How do we do this? Let me give you an example from an area I'm somewhat familiar with: automated theorem-proving. Intelligence is associated with the ability to competently handle abstractions, both deductive and abductive (the latter being associated with creativity/openness).
For the theorem-prover designer, humans are pretty useless at deduction - they have to be modelled as exhibiting severely-bounded search spaces, with smarter people having larger bounds - greater lookahead, if you like. You can see how a chatbot could have an adjustable parameter here.
Abduction (reasoning from facts to larger, embedding contexts) is also a search problem. An automated system will start from the topic under discussion and seek matches in its wider database of concepts. Smart people have larger and more sophisticated 'concept-bases' plus a greater ability to find productive matches.
All this is readily emulated by bounded search in diverse semantic nets (or similar formalisms). This gives two dimensions of inter-personal variability; two parameters to be varied.
In my more GOFAI-moments, I would be tempted to create algorithms, data-structures and search strategies for the computational realisation of FFM traits. But that would not be the ML-way. Instead, take the conversation datasets from FFM-labelled users and run them through a machine learning process to extract the relevant conversational feature traits.
Then use those traits in generative-mode.
Someone who scored
"(concrete, organised, introvert, tough-minded, stable)"would produce very different conversational feature-vectors than a typical
"(abstract, spontaneous, extravert, friendly, emotional)".---
It would be deeply unfashionable these days to do too much hand-crafting of the 64 chatbot variants. The thing is to architecturally distinguish them, so that machine learning has explicit parameters to adjust based on the classification assigned to each new user.
So here is how I would see it working.
You sign up with a chatbot-friend provider (such as Replika) which initially knows nothing at all about you.
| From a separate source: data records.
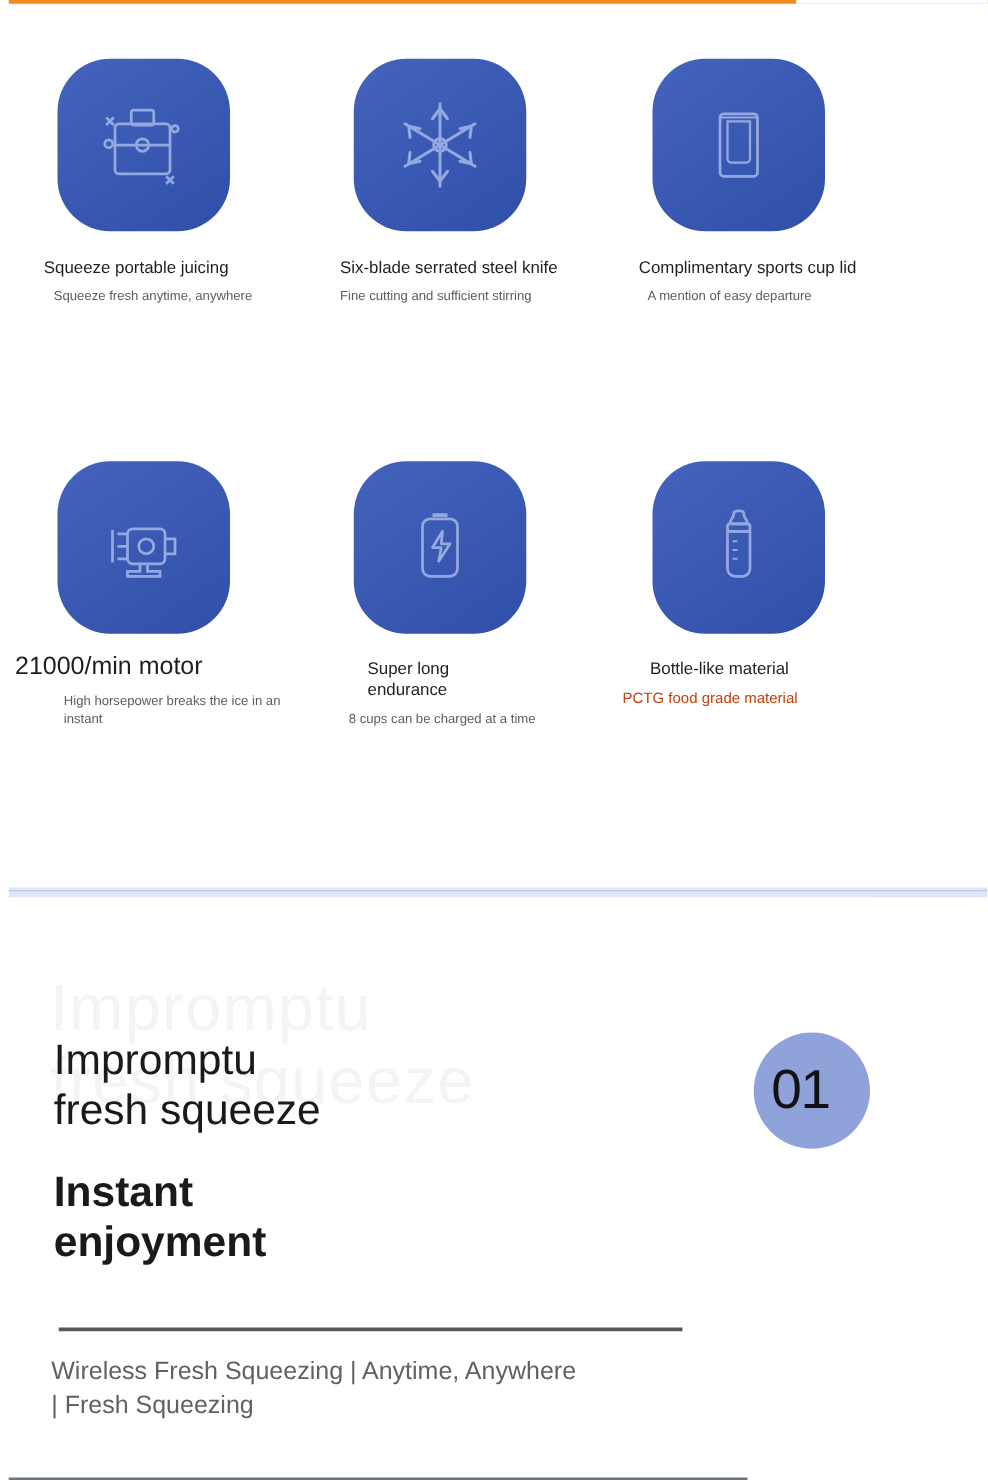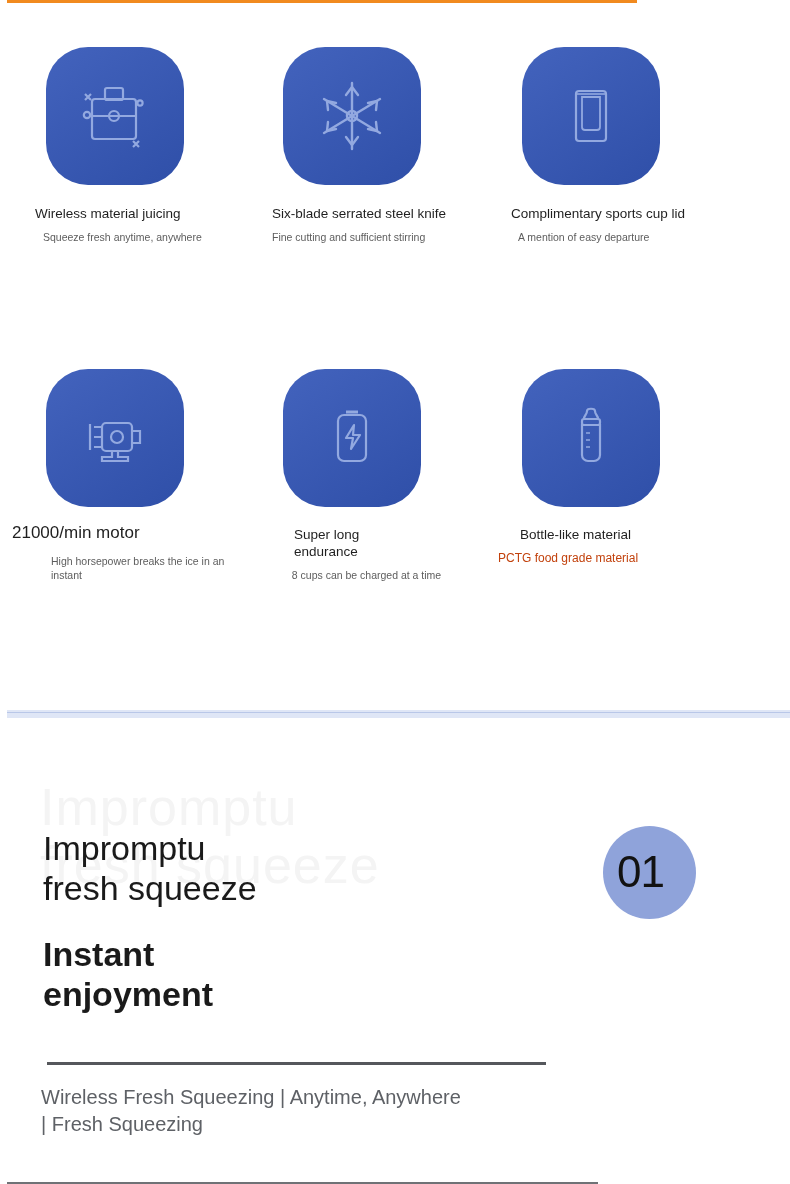--- a/index.html
+++ b/index.html
@@ -248,7 +248,7 @@
           <circle cx="70" cy="32" r="2.6"></circle>
         </svg>
       </div>
-      <div class="feature-title">Wireless material juicing</div>
+      <div class="feature-title">Squeeze portable juicing</div>
       <div class="feature-sub">Squeeze fresh anytime, anywhere</div>
     </div>
 

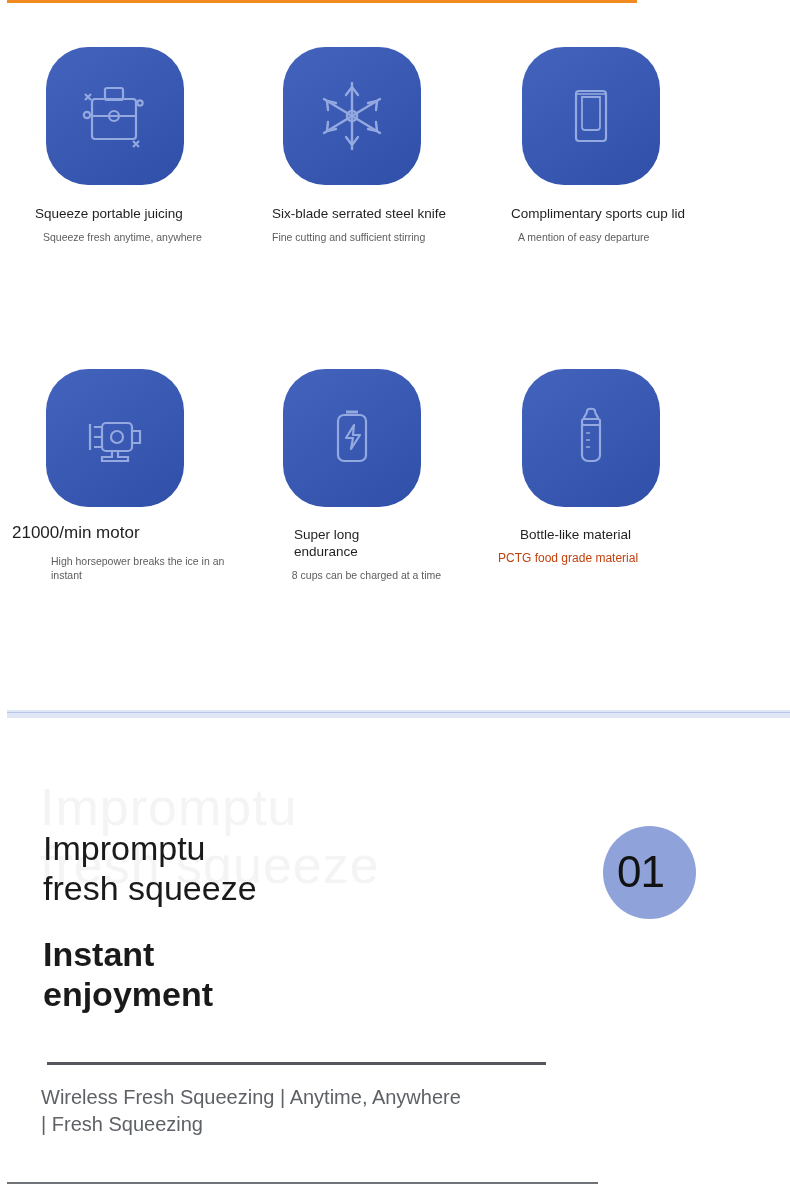--- a/index.html
+++ b/index.html
@@ -99,7 +99,7 @@
   .f2 .feature-title { margin-left: -2px; }
   .f2 .feature-sub   { margin-left: -2px; }
 
-  .f3 .feature-title { font-size: 17px; line-height: 26px; margin-left: -23px; margin-top: 13px; width: 230px;}
+  .f3 .feature-title { font-size: 20px; line-height: 26px; margin-left: -23px; margin-top: 13px; width: 230px;}
   .f3 .feature-sub   { margin-left: 16px; margin-top: 8px; }
   .f4 .feature-icon  { margin-left: 9px; }
   .f4 .feature-title { margin-left: 20px; margin-top: 19px; width: 120px; }

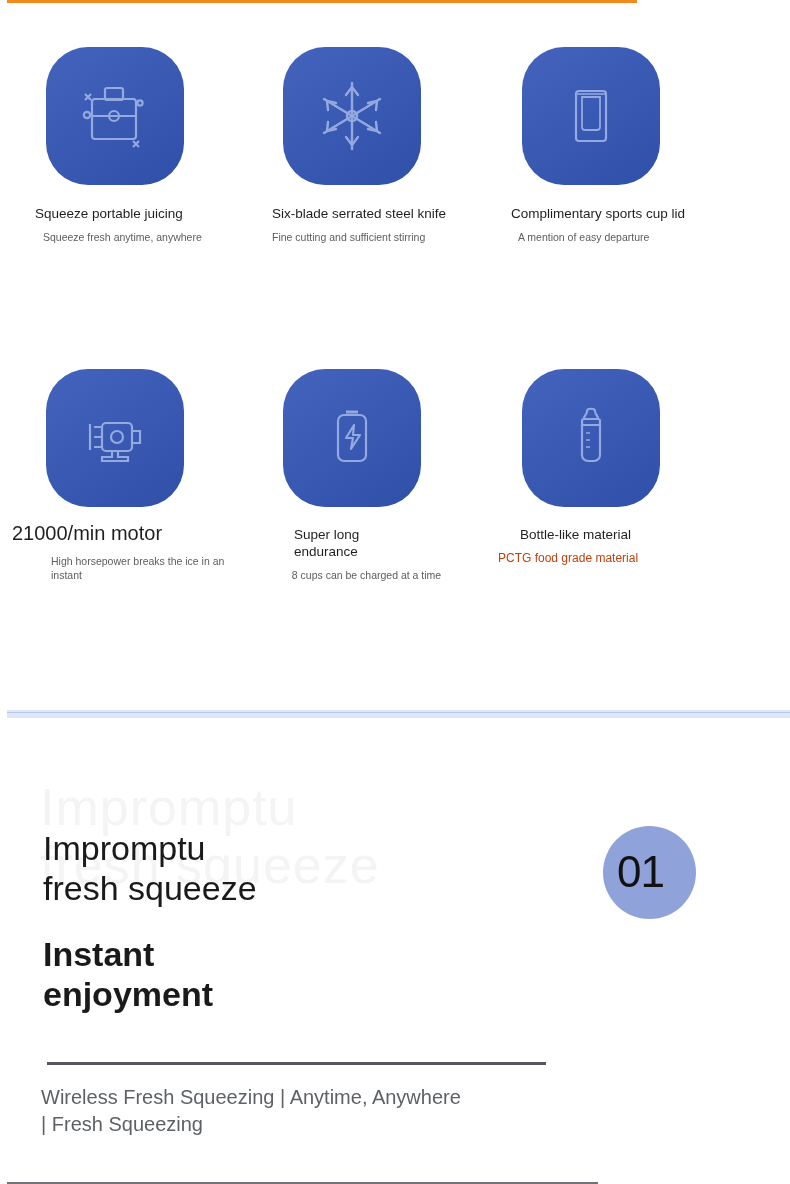--- a/index.html
+++ b/index.html
@@ -103,7 +103,7 @@
   .f3 .feature-sub   { margin-left: 16px; margin-top: 8px; }
   .f4 .feature-icon  { margin-left: 9px; }
   .f4 .feature-title { margin-left: 20px; margin-top: 19px; width: 120px; }
-  .f4 .feature-sub   { margin-left: 5px; text-align: center; }
+  .f4 .feature-sub   { margin-left: 5px; }
   .f5 .feature-icon  { margin-left: 9px; }
   .f5 .feature-title { margin-left: 7px; margin-top: 19px; }
   .f5 .feature-sub   { margin-left: -15px; font-size: 12px; color: #c2410c; }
Your first interactions with the chatbot are friendly but rather impersonal. It's like talking to an amiable stranger - whiling away the time on a long journey.
The chatbot is subtly directive. The questions are those which elicit your personality six-vector values. As you become more localised in personality-space, the chatbot itself begins to transition. Like an empathic colleague, it alters its own configuration parameters to mirror your localisation in personality space. If you are more extravert, its conversational style veers that way; if you are intellectual its mode becomes .. perhaps more discursive.
Subconsciously you begin to feel more at home with your chatbot-partner, it seems to be 'like you', sharing your style. It's comfortable.
Like the dating agencies, this would just be a start. The end-game is to tailor chatbot empathic-convergence to each user as rapidly as possible.
This is a problem for which big data was designed. Interactions must be instrumented and analysed in a process of continuous improvement.
It sounds like a really interesting programme!